Home >Backend Development >PHP Tutorial >nginx data structure 1 - ngx_int_t and ngx_rbtree_t
Faced with 71 source files in the ./src/core subdirectory, it’s a bit hard to start. Browsing the nginx.c file containing the main function, I found that nginx uses a lot of self-encapsulated data structures. It is difficult to understand the meaning of the operations in the main function without knowing what kind of data structures these are. . So we picked a seemingly basic data structure and started studying it. Organizing all data structures in nginx is the ngx_core.h file. It first contains ngx_config.h, where we found three type definitions. 1, ngx_int_t,
ngx_uint_t, ngx_flag_t The first unfamiliar data type seen in nginx.c is
ngx_int_t, in nginx_config.h Found its definition.
typedef intptr_t ngx_int_t; typedef uintptr_t ngx_uint_t; typedef intptr_t ngx_flag_t;followed the clues and found the definitions of three data types. There is no introduction to
intptr_t/uintptr_t
in the introductory teaching of undergraduate c. I found their definitions in the stdint.h header file of c./* Types for `void *' pointers. */ #if __WORDSIZE == 64 # ifndef __intptr_t_defined typedef long int intptr_t; # define __intptr_t_defined # endif typedef unsigned long int uintptr_t; #else # ifndef __intptr_t_defined typedef int intptr_t; # define __intptr_t_defined # endif typedef unsigned int uintptr_t; #endifFirst of all, comment that these two types are pointer types of
"void *", although literally,
intptr_t and uintptr_t are indeed integer pointer types and unsigned Integer pointer type, but people are confused, why use integer as the pointer type of integer? Play it first and look at the macro at the back. The machine is 64bit word length, so intptr_t is long int, uintptr_t is unsigned long int , just me The machine is a 64 compiler. After sizeof(), it is 8 bytes64bits, which is less than 64bits long intptr_t is int, uintptr_t is unsigned int, and the table shows that 32bit compiler under int and unsigned is 4 bytes, 16 bit compiler is 2 bytes. Then intptr_t/uintptr_t should be an integer type that changes accordingly as the platform word length changes. After understanding, I found that the explanation in "In-depth Analysis of LinuxKernel Source Code" is that when the system kernel operates memory, it treats the memory as a large array, and the pointer is the array index / subscript, kernel Programmers use this special integer type to accept memory address values and operate memory more intuitively than using pointers, and are less likely to make mistakes. It seems that in nginx, we just want to use some platform-related int, unsigned int type variables.2, ngx_rbtree_t
2.1, What is a red-black tree
Retired players paddling in the competition, yes Famous data structures like red-black trees are relatively sensitive.

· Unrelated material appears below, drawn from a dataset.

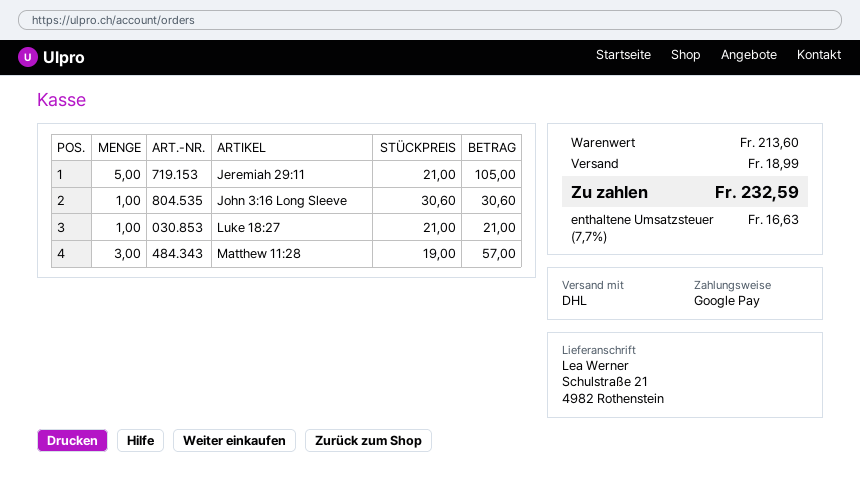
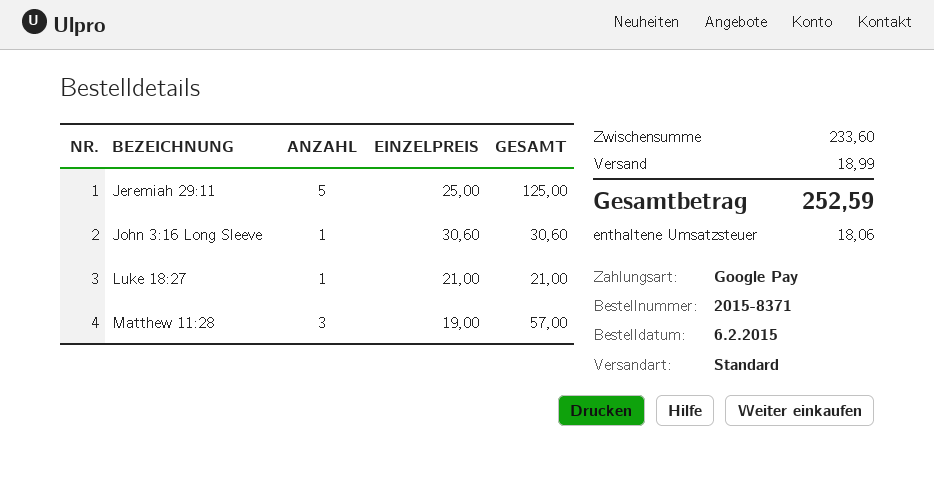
shipping method: DHL -> standard
Jeremiah 29:11: 5 x 21.00 = 105.00 -> 5 x 25.00 = 125.00
subtotal: 213.60 -> 233.60
tax: 16.63 -> 18.06
total: 232.59 -> 252.59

The red-black tree is a balanced binary search tree implementation under a special constraint form. Students who have studied the data structure class should know that the earliest self-balancing binary tree in the textbook
AVLtree strictly requires that the height difference of the subtrees does not exceed 2 in order to obtain the root node to all leaf nodes Distances are essentially the same (balanced) properties. Red-black trees do not pursue strict balance, but achieve basic balance through 5 constraints:
① Nodes are red or black; ② Roots are black;
③ Leaf nodes are Black; ④The child nodes of the red node are all black; ⑤The number of black nodes in the simple path from any node to its leaf node is the same. The ratio of the longest distance to the shortest distance from the root of the AVL tree to the leaf node does not exceed 2. The constraints of the red-black tree also guarantee this characteristic (the longest path is red and black, and the shortest path is all black. In this case, the longest path is exactly twice as long as the shortest path). Since it is an implementation of a balanced binary search tree, the red-black tree is naturally internally ordered and supports O(log2n) time complexity search, insertion and deletion like the AVL tree.相比AVL树,红黑可以保证在每次插入或删除操作之后的重平衡过程中,全树拓扑结构的更新仅涉及常数个结点。尽管最坏情况下需对O(log2n)个结点重染色,但就分摊意义(平均效率)而言,仅为O(1)个。但是因为没有严格约束树的平衡特性,红黑树的左右子树高度差比AVL树要大。
2.2、ngx_rbtree.h
机会难得,我们就把nginx的源码作为素材来深入了解一下红黑树的实现。首先是结点的结构:
typedef ngx_uint_t ngx_rbtree_key_t; typedef ngx_int_t ngx_rbtree_key_int_t; typedef struct ngx_rbtree_node_s ngx_rbtree_node_t; struct ngx_rbtree_node_s { ngx_rbtree_key_t key;//平台相关的无符号整型关键字 ngx_rbtree_node_t *left;//左子结点指针 ngx_rbtree_node_t *right;//<span style="font-family:宋体;">右</span>子结点指针 ngx_rbtree_node_t *parent;//父结点指针 u_char color;//结点颜色 u_char data;//结点数据 };
然后是红黑树的结构定义:
typedef struct ngx_rbtree_s ngx_rbtree_t; //“_s”是结构体“_t”是类型 //下面是一个函数指针变量类型的定义,是红黑树插入函数的指针 //参数有树根结点、插入结点和哨兵结点的指针 typedef void (*ngx_rbtree_insert_pt) (ngx_rbtree_node_t *root, ngx_rbtree_node_t *node, ngx_rbtree_node_t *sentinel); struct ngx_rbtree_s { ngx_rbtree_node_t *root; //根节点指针 ngx_rbtree_node_t *sentinel; //哨兵结点指针 ngx_rbtree_insert_pt insert; //插入函数指针 };将函数指针变量作为结构体成员变量以达成可以把结构体当做类来使用(既有成员变量又有成员方法)的效果,这种手法在nginx的源码中相当普遍。关于函数,nginx还有一种更神奇的手段——宏:
#define ngx_rbtree_init(tree, s, i) \ ngx_rbtree_sentinel_init(s); \ (tree)->root = s; \ (tree)->sentinel = s; \ (tree)->insert = i//这里insert函数指针的赋值实现了多态
借助宏来达成内联函数的效果(函数实现如果比较简单,就干脆把实现过程整个搬到类中),令人费解的是,C不是没有内联关键字,甚至同一个头文件中就有一个内联函数的定义。研究内联函数之前,下面还有几个宏要看一看:
#define ngx_rbt_red(node) ((node)->color = 1) #define ngx_rbt_black(node) ((node)->color = 0) #define ngx_rbt_is_red(node) ((node)->color) #define ngx_rbt_is_black(node) (!ngx_rbt_is_red(node)) #define ngx_rbt_copy_color(n1, n2) (n1->color = n2->color) /* a sentinel must be black */ #define ngx_rbtree_sentinel_init(node) ngx_rbt_black(node)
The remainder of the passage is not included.